• [Task statement] The required output is a number: how many lines of the data below include the string "hidden".

*** Materials provided Section Begins ***

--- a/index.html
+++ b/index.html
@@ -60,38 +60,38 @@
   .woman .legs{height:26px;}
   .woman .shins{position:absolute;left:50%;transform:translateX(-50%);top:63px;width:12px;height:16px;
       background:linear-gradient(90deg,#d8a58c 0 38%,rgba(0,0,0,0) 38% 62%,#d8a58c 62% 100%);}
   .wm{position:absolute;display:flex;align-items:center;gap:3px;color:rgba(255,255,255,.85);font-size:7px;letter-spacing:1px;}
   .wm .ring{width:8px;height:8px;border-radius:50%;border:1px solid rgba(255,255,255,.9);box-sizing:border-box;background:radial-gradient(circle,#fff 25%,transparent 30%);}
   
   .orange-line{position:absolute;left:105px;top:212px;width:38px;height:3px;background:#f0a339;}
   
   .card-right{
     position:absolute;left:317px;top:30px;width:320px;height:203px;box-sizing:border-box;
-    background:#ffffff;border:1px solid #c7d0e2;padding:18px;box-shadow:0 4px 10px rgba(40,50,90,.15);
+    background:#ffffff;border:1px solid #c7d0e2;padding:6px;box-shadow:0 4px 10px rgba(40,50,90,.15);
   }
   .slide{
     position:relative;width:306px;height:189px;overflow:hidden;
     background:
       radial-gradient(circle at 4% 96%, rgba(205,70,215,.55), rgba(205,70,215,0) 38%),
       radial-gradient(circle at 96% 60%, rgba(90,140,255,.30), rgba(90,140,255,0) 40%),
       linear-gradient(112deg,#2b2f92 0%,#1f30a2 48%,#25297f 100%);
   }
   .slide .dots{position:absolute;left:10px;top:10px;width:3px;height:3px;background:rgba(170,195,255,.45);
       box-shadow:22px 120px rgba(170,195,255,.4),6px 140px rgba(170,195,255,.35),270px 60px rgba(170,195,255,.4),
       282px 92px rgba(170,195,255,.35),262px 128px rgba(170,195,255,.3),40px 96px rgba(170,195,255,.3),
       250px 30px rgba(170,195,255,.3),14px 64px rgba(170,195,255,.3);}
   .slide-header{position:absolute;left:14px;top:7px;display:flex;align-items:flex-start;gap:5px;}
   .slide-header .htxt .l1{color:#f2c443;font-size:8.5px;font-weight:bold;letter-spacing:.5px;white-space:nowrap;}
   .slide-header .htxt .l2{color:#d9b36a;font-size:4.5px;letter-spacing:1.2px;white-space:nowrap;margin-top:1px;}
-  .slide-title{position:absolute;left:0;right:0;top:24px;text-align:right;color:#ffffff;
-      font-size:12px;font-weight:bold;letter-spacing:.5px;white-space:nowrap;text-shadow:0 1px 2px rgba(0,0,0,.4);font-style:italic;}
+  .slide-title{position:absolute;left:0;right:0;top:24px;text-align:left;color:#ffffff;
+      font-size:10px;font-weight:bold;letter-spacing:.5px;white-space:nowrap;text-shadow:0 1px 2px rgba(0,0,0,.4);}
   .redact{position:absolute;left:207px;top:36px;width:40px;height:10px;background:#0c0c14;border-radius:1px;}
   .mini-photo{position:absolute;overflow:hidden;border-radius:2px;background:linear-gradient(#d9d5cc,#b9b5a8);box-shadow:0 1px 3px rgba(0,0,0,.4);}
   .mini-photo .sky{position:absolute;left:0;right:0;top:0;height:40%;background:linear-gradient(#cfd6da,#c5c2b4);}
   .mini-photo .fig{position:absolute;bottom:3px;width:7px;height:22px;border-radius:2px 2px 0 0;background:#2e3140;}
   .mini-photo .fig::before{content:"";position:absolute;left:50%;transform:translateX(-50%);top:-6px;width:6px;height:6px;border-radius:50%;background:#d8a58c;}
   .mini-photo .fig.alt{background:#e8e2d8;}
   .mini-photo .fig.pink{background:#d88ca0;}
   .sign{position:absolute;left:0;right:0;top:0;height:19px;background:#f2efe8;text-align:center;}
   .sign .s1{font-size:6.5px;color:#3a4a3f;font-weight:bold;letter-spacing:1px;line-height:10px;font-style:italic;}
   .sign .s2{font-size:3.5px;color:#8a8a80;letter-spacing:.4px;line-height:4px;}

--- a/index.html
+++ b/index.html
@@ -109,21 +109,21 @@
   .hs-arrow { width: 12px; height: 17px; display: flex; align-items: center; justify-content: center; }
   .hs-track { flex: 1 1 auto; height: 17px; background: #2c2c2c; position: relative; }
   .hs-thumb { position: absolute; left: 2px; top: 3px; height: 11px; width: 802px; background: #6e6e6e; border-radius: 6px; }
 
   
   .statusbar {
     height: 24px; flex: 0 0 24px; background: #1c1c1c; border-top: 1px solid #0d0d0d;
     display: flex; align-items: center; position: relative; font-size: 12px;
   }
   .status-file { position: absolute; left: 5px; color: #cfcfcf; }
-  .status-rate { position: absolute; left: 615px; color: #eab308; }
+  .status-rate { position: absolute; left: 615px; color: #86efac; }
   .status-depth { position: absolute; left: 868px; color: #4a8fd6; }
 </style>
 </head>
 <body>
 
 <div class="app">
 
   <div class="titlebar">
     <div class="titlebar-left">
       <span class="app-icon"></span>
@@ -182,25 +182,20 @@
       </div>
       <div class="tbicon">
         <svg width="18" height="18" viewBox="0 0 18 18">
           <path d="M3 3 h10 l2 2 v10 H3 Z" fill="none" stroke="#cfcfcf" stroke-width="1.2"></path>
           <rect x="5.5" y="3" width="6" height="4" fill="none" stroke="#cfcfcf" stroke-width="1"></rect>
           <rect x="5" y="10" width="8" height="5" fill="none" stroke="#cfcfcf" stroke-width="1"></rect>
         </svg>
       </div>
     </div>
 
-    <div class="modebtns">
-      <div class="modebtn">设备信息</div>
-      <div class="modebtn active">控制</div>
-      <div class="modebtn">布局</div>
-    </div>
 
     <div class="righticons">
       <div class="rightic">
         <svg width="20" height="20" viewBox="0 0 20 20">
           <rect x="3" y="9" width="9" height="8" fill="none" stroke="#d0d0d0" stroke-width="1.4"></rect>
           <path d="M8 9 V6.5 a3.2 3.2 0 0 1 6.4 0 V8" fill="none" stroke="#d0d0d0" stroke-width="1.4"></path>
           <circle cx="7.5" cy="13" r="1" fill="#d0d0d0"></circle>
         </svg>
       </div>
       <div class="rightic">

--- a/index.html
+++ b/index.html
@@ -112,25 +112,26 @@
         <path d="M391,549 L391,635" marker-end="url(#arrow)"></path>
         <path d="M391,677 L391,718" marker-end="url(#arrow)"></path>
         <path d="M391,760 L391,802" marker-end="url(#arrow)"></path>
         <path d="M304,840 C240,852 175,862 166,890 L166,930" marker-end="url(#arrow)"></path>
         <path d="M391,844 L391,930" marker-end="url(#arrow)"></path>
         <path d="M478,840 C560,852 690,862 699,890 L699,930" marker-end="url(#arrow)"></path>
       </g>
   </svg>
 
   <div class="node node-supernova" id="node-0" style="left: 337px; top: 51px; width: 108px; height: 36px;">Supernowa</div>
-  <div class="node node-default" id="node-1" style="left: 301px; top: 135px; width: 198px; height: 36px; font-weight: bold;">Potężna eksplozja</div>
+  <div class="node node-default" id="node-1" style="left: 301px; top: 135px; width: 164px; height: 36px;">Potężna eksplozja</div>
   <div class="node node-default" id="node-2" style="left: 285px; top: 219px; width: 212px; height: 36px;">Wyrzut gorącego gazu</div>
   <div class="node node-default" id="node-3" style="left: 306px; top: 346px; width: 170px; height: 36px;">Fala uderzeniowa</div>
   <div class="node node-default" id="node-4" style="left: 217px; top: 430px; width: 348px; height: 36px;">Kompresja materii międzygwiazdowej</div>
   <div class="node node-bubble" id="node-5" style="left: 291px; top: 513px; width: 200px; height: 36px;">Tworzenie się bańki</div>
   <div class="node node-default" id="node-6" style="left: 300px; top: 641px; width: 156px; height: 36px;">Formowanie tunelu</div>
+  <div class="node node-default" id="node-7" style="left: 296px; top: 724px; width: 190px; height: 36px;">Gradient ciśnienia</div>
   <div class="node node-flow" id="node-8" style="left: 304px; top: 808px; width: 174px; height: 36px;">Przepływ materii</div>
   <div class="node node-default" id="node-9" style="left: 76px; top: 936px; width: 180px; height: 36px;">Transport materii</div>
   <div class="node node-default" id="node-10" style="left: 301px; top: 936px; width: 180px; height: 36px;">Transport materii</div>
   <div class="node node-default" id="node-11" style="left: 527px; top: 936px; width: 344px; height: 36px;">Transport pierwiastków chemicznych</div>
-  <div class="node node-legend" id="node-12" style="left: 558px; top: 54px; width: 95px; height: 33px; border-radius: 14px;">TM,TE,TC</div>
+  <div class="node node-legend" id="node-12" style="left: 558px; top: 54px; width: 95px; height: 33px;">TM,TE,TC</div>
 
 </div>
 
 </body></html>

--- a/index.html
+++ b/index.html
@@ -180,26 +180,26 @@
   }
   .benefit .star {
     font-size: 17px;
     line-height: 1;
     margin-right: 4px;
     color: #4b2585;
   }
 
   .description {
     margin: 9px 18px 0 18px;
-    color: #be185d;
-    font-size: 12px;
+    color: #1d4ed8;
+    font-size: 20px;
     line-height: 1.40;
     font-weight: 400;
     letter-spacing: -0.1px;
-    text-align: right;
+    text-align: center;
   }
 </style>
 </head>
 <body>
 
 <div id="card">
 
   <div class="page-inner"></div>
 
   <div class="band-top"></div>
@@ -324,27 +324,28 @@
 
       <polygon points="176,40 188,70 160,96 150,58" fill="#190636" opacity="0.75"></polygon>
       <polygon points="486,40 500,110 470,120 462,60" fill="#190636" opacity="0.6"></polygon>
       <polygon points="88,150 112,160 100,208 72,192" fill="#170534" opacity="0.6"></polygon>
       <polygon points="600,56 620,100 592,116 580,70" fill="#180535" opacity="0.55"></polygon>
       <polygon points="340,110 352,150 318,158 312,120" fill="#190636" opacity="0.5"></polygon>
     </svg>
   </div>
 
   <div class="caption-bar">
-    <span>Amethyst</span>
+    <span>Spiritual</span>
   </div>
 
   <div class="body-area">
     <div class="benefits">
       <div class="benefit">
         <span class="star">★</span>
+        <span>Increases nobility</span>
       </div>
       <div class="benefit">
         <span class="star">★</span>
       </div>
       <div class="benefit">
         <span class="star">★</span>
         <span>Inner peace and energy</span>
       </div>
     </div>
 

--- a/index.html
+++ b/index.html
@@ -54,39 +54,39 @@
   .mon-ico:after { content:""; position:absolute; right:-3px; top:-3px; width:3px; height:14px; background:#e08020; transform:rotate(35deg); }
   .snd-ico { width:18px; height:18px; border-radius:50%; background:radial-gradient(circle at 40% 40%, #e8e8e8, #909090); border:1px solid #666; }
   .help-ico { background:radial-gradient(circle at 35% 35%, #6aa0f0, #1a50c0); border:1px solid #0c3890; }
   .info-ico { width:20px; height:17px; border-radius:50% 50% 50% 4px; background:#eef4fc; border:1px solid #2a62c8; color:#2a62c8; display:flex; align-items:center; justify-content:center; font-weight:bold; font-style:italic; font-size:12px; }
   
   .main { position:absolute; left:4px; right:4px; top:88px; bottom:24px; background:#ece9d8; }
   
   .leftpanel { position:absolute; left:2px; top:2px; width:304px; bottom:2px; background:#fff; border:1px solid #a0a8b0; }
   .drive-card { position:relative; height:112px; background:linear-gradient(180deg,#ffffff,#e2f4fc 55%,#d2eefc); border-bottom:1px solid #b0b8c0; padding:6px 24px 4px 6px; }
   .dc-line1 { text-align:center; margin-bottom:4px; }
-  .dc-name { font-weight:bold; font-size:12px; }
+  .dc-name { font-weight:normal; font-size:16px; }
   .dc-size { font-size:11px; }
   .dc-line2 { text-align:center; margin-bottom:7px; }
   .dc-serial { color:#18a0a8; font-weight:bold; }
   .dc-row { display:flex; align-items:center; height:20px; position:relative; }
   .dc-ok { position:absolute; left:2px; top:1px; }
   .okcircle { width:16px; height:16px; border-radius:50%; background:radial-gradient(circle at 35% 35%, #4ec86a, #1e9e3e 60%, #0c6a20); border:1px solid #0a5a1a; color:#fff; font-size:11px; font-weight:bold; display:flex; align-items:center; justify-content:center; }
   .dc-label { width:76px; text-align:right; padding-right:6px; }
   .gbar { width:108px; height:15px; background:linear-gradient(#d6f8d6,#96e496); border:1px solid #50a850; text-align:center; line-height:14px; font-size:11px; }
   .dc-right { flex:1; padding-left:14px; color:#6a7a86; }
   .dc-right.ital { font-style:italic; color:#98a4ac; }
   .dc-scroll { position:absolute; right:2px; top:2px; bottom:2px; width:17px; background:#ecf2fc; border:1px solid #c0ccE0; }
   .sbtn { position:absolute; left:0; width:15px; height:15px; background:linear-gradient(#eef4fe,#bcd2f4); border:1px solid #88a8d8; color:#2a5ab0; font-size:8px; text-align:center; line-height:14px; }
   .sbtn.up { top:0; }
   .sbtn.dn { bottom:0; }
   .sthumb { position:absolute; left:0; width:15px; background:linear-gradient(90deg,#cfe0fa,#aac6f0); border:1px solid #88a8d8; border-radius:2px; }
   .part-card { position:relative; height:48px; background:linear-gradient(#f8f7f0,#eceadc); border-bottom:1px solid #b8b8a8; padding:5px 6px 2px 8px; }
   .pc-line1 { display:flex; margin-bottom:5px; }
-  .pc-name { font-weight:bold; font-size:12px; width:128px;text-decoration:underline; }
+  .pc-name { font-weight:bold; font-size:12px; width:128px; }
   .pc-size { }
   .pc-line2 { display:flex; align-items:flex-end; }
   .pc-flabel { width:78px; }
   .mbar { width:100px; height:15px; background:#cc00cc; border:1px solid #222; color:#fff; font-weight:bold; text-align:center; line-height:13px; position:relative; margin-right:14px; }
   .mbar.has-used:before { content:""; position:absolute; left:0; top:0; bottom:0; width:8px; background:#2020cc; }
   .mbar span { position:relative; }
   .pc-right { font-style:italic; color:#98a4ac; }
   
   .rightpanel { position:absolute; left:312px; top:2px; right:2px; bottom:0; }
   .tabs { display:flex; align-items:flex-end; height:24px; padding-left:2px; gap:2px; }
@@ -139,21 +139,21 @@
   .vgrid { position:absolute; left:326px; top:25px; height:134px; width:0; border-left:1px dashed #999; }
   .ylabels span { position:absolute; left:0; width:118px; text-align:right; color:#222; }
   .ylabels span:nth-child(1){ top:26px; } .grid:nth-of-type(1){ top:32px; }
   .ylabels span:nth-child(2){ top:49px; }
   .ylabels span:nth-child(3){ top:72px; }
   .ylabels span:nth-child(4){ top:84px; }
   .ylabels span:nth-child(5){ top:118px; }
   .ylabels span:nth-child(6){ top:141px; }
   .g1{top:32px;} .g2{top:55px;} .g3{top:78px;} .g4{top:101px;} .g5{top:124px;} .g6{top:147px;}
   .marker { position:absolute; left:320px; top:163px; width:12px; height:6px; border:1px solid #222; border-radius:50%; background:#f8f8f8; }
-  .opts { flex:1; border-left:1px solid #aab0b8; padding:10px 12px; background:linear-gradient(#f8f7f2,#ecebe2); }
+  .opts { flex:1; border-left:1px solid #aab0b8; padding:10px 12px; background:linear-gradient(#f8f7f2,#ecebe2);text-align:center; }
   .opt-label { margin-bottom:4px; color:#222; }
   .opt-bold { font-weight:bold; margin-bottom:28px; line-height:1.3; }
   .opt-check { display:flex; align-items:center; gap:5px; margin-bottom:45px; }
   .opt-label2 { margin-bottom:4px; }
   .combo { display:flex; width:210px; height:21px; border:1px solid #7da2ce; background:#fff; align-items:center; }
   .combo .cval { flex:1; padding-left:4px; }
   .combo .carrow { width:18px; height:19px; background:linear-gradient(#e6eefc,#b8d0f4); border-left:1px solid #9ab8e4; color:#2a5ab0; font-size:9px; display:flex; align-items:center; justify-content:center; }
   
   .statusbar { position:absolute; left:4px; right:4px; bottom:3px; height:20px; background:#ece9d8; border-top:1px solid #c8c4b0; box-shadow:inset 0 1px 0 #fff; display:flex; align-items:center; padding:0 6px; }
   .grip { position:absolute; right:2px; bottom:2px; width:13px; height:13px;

*** Materials provided Section Ends ***

• [Answer for this exercise] 2